Cast: Cary Grant (Devlin), Ingrid Bergman (Alicia Huberman), Claude Rains (Alexander Sebastian), Louis Calhern (Paul Prescott), Madame Konstantin (Mme Sebastian), Reinhold Schunzel (Dr. Anderson), Moroni Olsen (Walter Beardsley), Ivan Triesault (Eric Mathis), Alex Minotis (Joseph), Wally Brown (Mr. Hopkins), Sir Charles Mendl (Commodore)


Plot:
- by Zoë Shaw
Following World War 2, a Nazi agent is convicted of treason and US intelligence agents realize that his innocent daughter, Alicia can help trap another Nazi mastermind now living in Brazil. Alicia, who is persuaded to cooperate by Agent Devlin goes to Rio where she cultivates the friendship of the Nazi - Alexander Sebastian.

Review: 
- by Laila Valente
Devlin is an American counterspy agent, cool and competent. Alicia is the daughter of a Nazi spy, the memory of whom is pushing her to the edge of alcoholism. Both, under the mask of indifference and self-commiseration, hide a desperate need of love. Devlin contacts Alicia for a job in Brazil: she has to introduce herself in a Nazi gang and take advantage of the attraction that a member of the spy-circle, Sebastian, feels for her. The mission is simple, but ....... Devlin falls hopelessly for Alicia. Sebastian asks Alicia to marry him to prove her loyalty and there is no way to complete the mission unless she accepts his offer.
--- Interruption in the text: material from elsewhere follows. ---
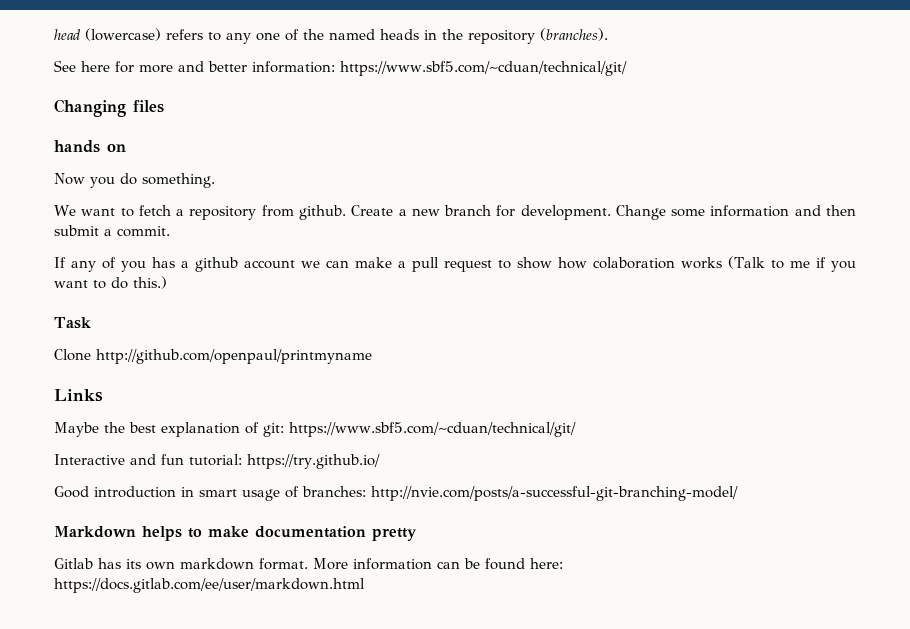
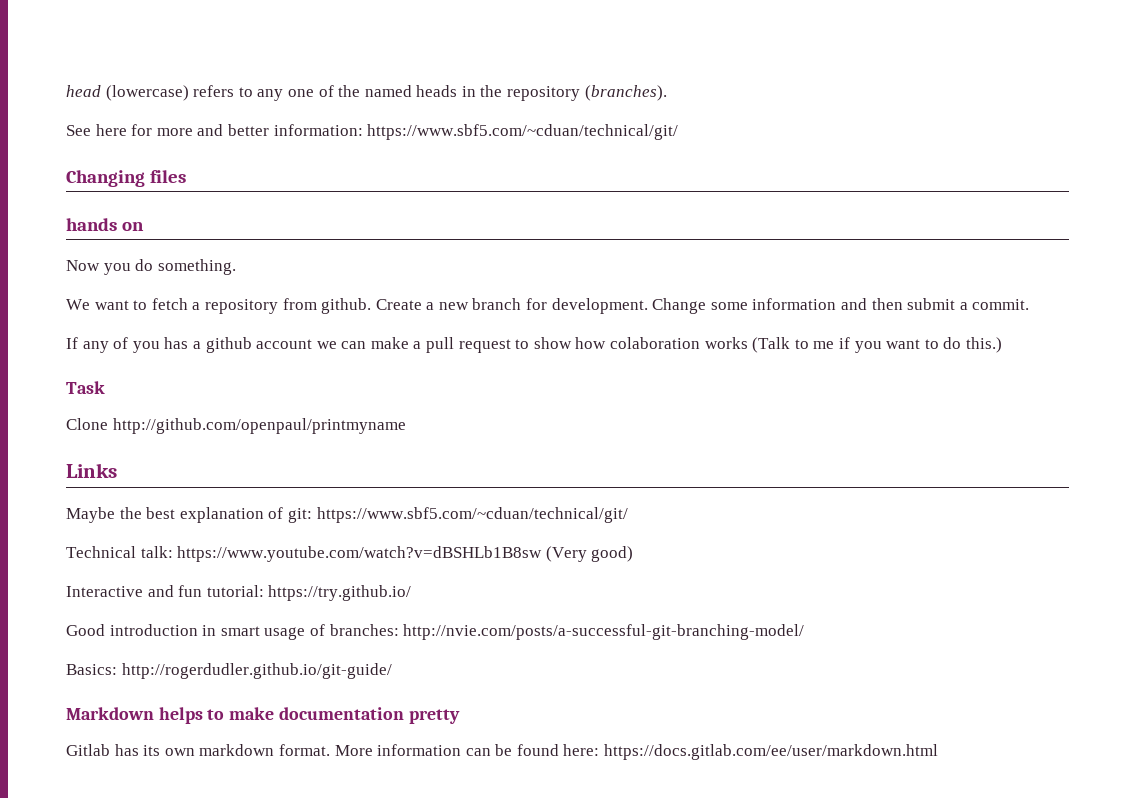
(576, 429) none -> [66,546,634,562] // Technical talk: https://www.youtube.com/watch?v=dBSHLb1B8sw (Very good)
(738, 493) none -> [66,663,392,679] // Basics: http://rogerdudler.github.io/git-guide/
The occurrence unfolds Devlin's hidden neurosis: he thinks Alicia took the job too easily. Alicia thinks Devlin did nothing to stop her from accepting the job and that he was only pretending to love and trust her. When everything seems lost, (Alicia has been discovered and slowly poisoned), Devlin decides to throw away the mask and runs to his lover's rescue. Sebastian can do nothing but watch the couple leave the house.

Notorious is one of the most romantic and sensual movies ever made. The continuous and rising tension between the two antagonists is almost tangible. Their desperate need of each other explodes in the ever-lasting kiss and the revelation of his love on Alicia's death bed. Cary Grant has never been so dark and vulnerable.

VARIETY Film Review - July 24, 1946
- by "Char"

- submitted by Barry Martin
Production and directorial skill of Alfred Hitchcock combine with a suspenseful story and excellent performances to make "Notorious" force entertainment.  It's a romantic drama of topnotch caliber that will pay off big.  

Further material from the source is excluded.